Assuming I can get parts (decent parts) I have no fear of any vehicle. Ive pulled hundreds of engines, the oldest from the 50s trucks to the newest one ive pulled was a 2018 STI.
They are still the exact same principle. Before you had no way of knowing why or what the engine was doing. Now you have 1000 parameters and sensors to tell you (assuming the sensor don't lie, you have to watch that) if I wanted to know what my 66 big blocks AFr was I'd have to hook my air fuel meter up, one on each exhaust. Then I'd have to pull the choke and let it warm. Then I'd have to datalog at every rpm AND at each stage in the carb process. Adjust the metering rods. Then the step springs, the accelerator pump or power valve etc etc. On a new one I simply plug into the obd2 port and watch the AFR lambda for bank one and bank 2..... if one needs adjusted I do so simply in the afr table but the computer will do it all for me so it won't
If I think there is a timing issues on that "good old" car I have to pull all 8 plug wires. Wire in an oscilloscope (historically a machine the size of a tire changer) i have to measure the dwell and timing, with a timing light and dwell meter. I have to disable the vacuum advance and verify the cap and rotor are OK and the hold down is tight. Then I can start it. Assuming base timing is ok I can then rev the engine slowly to see how fast my mechanical advance is coming in and adjust that with weights and springs....then I can determine if I need my vacuum advance to ported or to manifold vacuum and hook that up and see how much vacuum advance I have and add up all the advance. If I need to adjust the total I have to weld up the advance plate by removing the distributor and disassembling it to remove the massive advance that early emissions police mandated.
On the new one I can simply plug into the obd2 port and go to the ecm/pcm and view live data and see what timing is doing and if I don't like it, change it with a laptop on a table.
I have at least a little bit of knowledge on the two and I'd rather work on the new one anyway. More specifically id say in order
Most cars from 2000-now
Most cars from 79 and before
Most cars from 80-2000
Anything German (and most italian) from 80-now. Lol.

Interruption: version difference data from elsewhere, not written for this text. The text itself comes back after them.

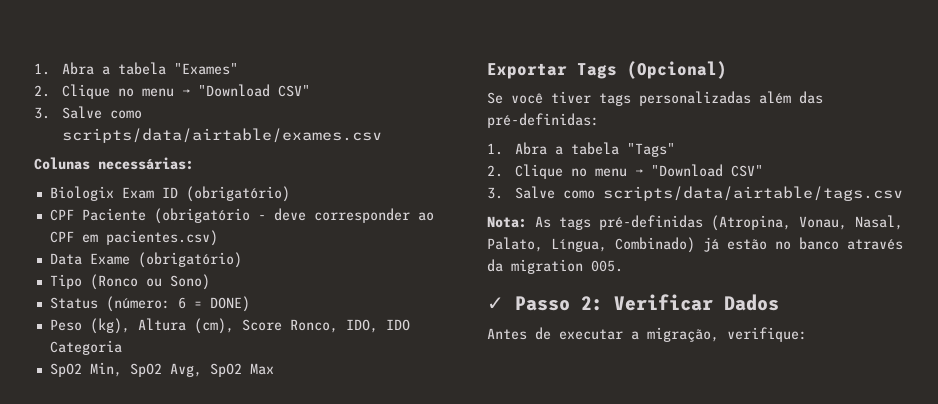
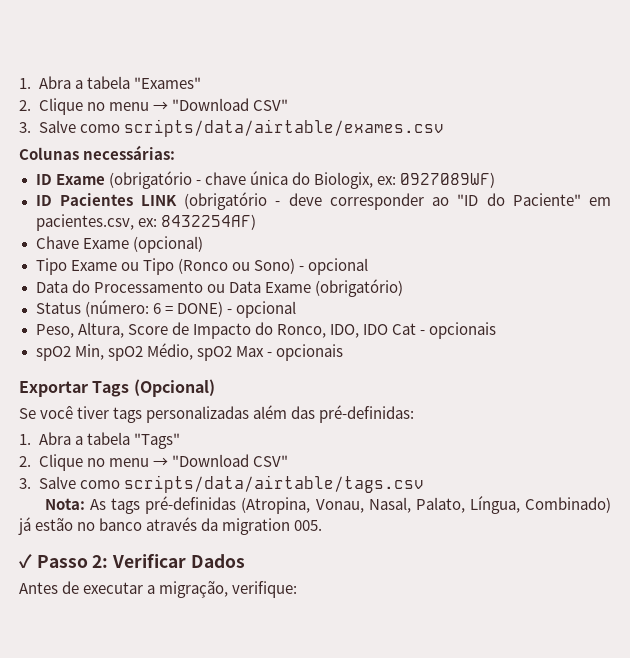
- Biologix Exam ID (obrigatório)
- CPF Paciente (obrigatório - deve corresponder ao CPF em pacientes.csv)
- Data Exame (obrigatório)
- Tipo (Ronco ou Sono)
+ ID Exame (obrigatório - chave única do Biologix, ex: 0927089WF)
+ ID Pacientes LINK (obrigatório - deve corresponder ao "ID do Paciente" em pacientes.csv, ex: 8432254AF)
+ Chave Exame (opcional)
+ Tipo Exame ou Tipo (Ronco ou Sono) - opcional
+ Data do Processamento ou Data Exame (obrigatório)
- Status (número: 6 = DONE)
- Peso (kg), Altura (cm), Score Ronco, IDO, IDO Categoria
- SpO2 Min, SpO2 Avg, SpO2 Max
+ Status (número: 6 = DONE) - opcional
+ Peso, Altura, Score de Impacto do Ronco, IDO, IDO Cat - opcionais
+ spO2 Min, spO2 Médio, spO2 Max - opcionais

People claim the new ones will absolutely make you mad because of placement but some have always been that way. Someone comes in needing a starter and on most cars its a 40 minute job. On a Toyota truck its a BIG job under the intake. Same for a Northstar. Some like the Honda 2.4 its a real pain because of the fwd and exhaust manifold. Some like the old 2.8 GM it was A pia because once unbolted you had to jack the motor up to remove it. Even the later 4.3 4x4 s10 was a pia to get the starter on. I remember a Pontiac starfire I cussed the started on for a whole day. I don't even remember the issue but I remember I said I'd never do another one. Never even saw another one. Lol. You can change the injectors and plugs in a Ford v8 in 30 minutes. Its a day on some Toyota to get to just 3 of them.
So yeah some new things (ANY heater core after about 1980) will be a huge disaster when they didn't have to be so bad but that's been the case on vehicles for as long as there have been vehicles. "Great ideas" like reverse threaded lug nuts on one side of the vehicle (thanks Mopar) and oil filled alternator mounts (thanks BMW/VW) have always been the case.
But its case by case/ model by model. Not really decade by decade.